Records for this exercise START

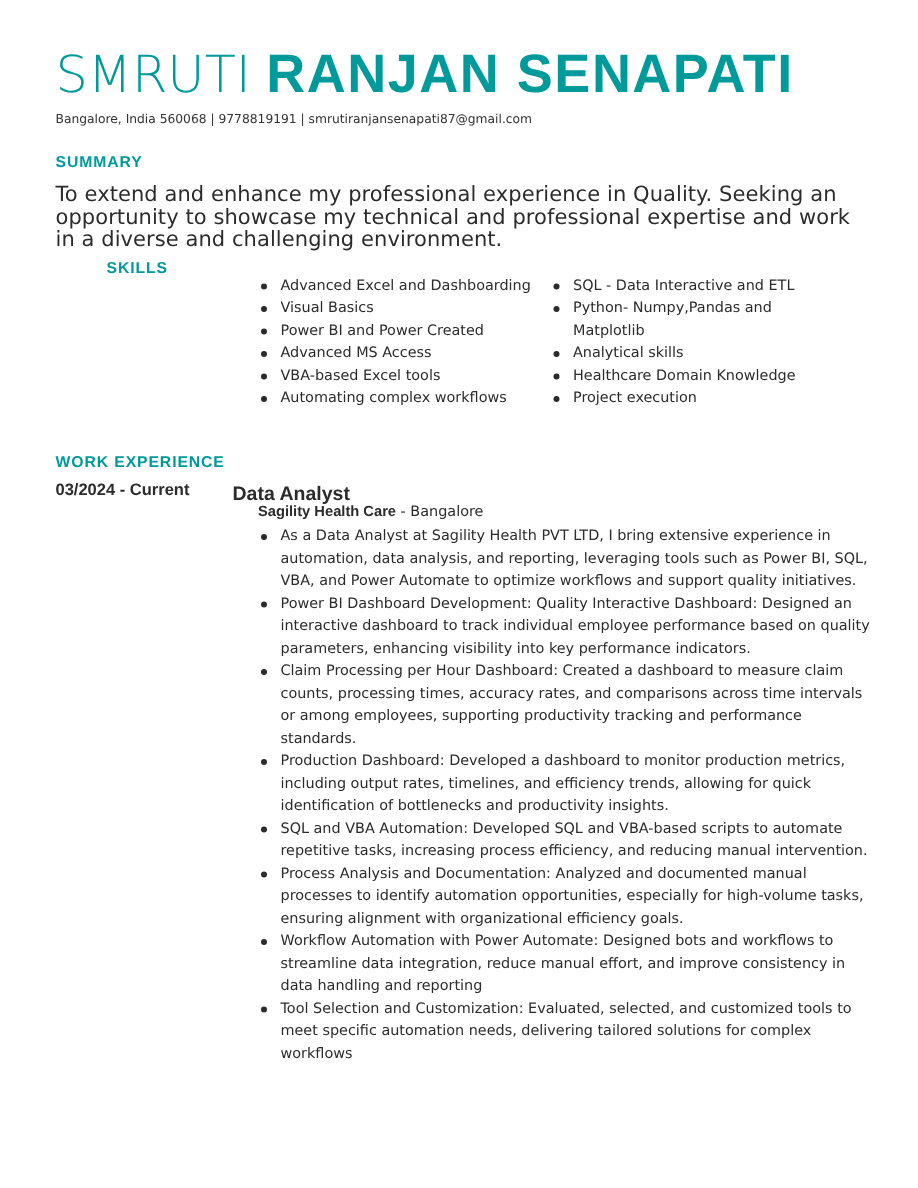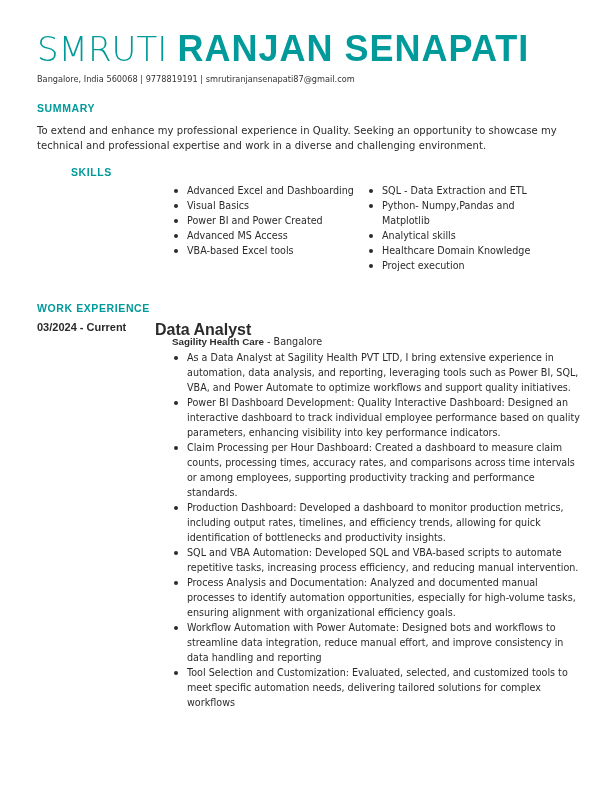"To extend and enhance my" .summary-text { font-size: 10px -> 14px }
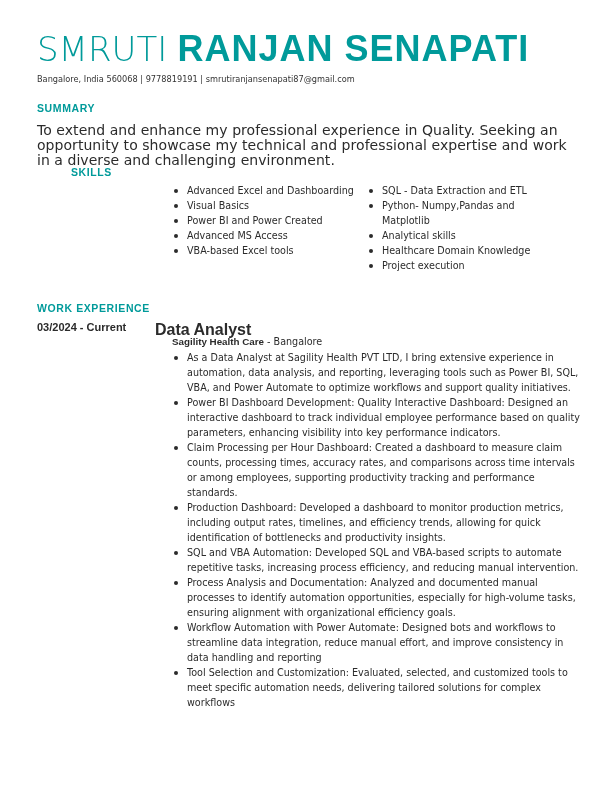"SKILLS" div.section-title { top: 166px -> 173px }
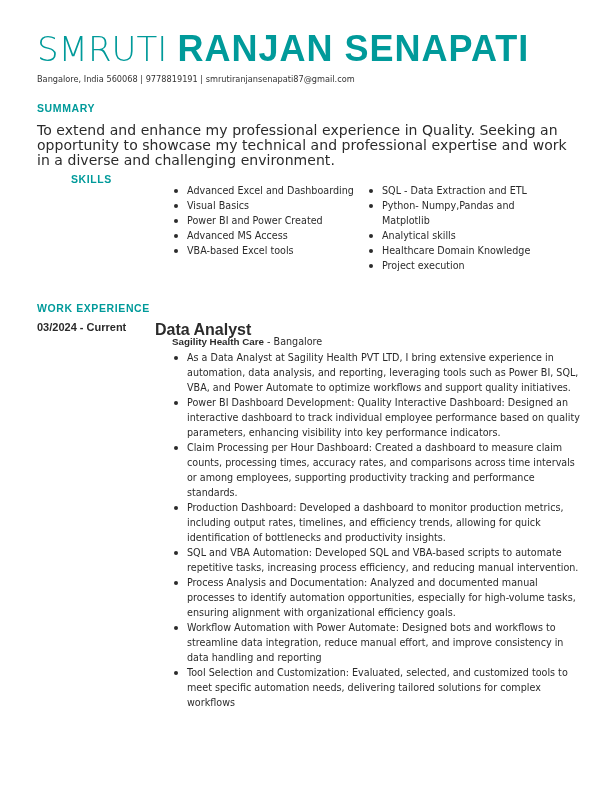"SQL - Data Extraction and" li { text: Extraction -> Interactive }
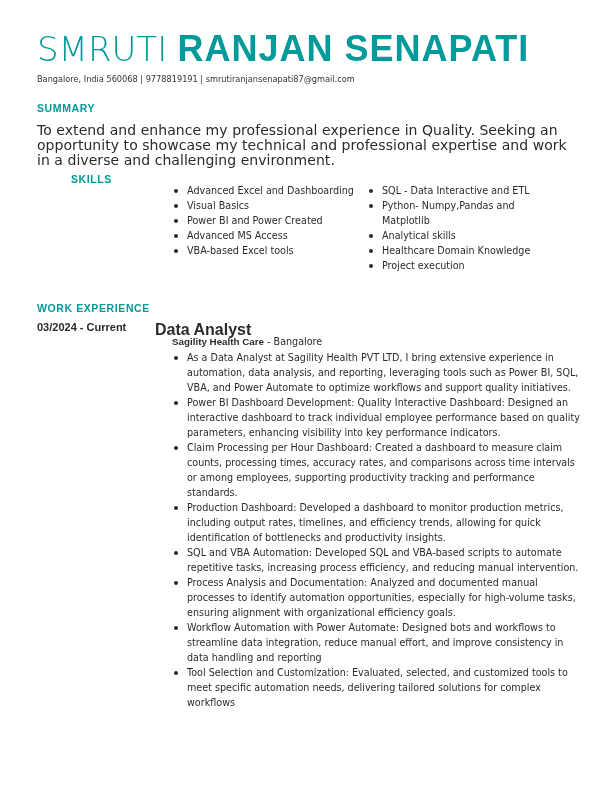"Automating complex workflows" li { html: none -> <li>Automating complex workflows</li> }
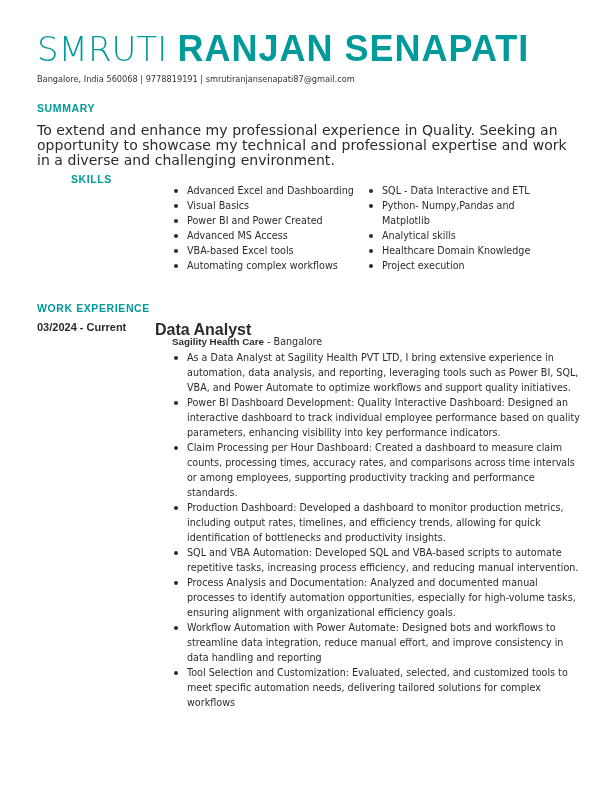"Data Analyst" .job-title { font-size: 16px -> 13px }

Records for this exercise END

## Task brief
This exercise calls for the complete listing, returned exactly and without images.

## Written reply
"To extend and enhance my" .summary-text { font-size: 10px -> 14px }
"SKILLS" div.section-title { top: 166px -> 173px }
"SQL - Data Extraction and" li { text: Extraction -> Interactive }
"Automating complex workflows" li { html: none -> <li>Automating complex workflows</li> }
"Data Analyst" .job-title { font-size: 16px -> 13px }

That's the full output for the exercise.